>>>

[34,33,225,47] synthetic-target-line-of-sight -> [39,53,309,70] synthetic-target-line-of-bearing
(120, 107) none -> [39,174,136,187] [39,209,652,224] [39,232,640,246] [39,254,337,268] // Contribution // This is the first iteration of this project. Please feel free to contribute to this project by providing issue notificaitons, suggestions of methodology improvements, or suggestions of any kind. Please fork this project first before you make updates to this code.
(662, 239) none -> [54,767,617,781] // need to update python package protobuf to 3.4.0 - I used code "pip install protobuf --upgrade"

<<<
>>>

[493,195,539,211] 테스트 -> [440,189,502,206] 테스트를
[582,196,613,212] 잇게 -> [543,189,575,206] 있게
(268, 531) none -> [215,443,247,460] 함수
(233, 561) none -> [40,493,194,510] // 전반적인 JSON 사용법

<<<
>>>

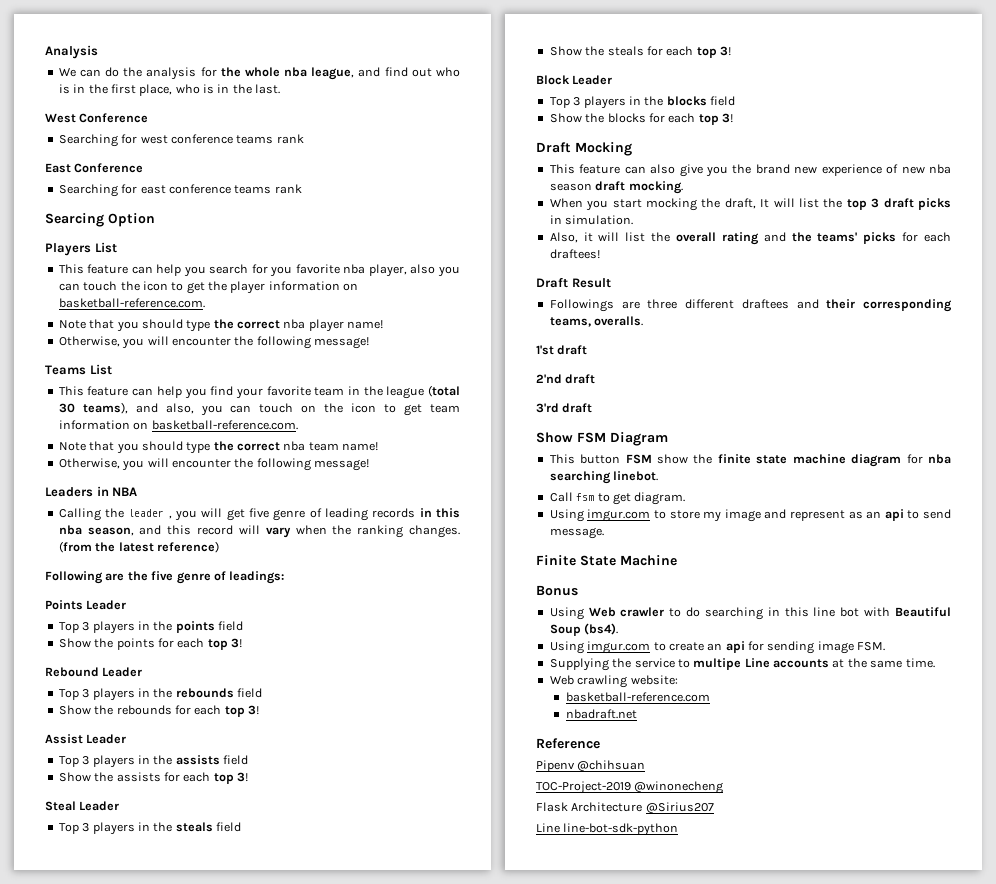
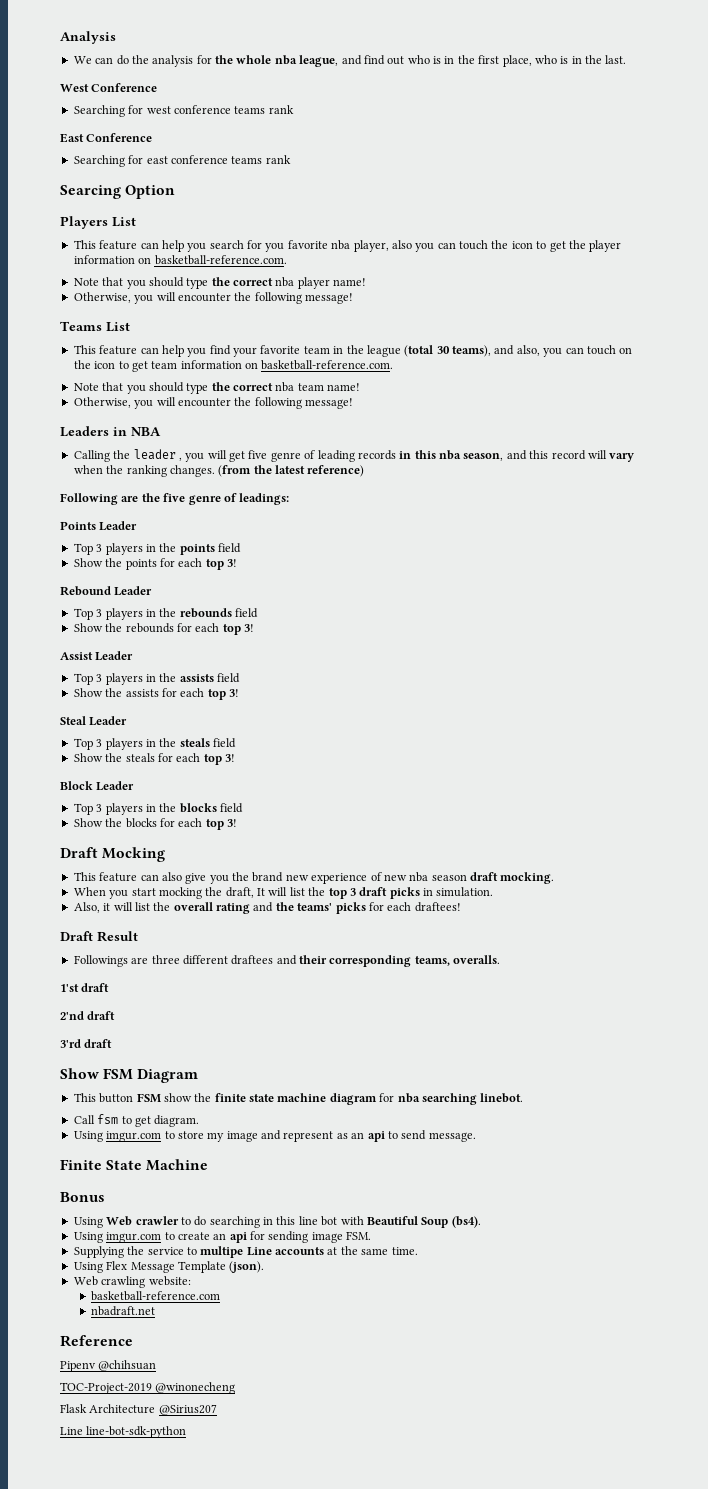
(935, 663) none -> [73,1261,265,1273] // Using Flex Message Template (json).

<<<

#### DIRECTIONS FOR THIS TASK
Above are the records. Copy the lines beginning at the one that has "[582,196,613,212] 잇게 -> [543,189,575,206] 있게" and ending with the one that has "(233, 561) none", unchanged.

#### SOLUTION BELOW
[582,196,613,212] 잇게 -> [543,189,575,206] 있게
(268, 531) none -> [215,443,247,460] 함수
(233, 561) none -> [40,493,194,510] // 전반적인 JSON 사용법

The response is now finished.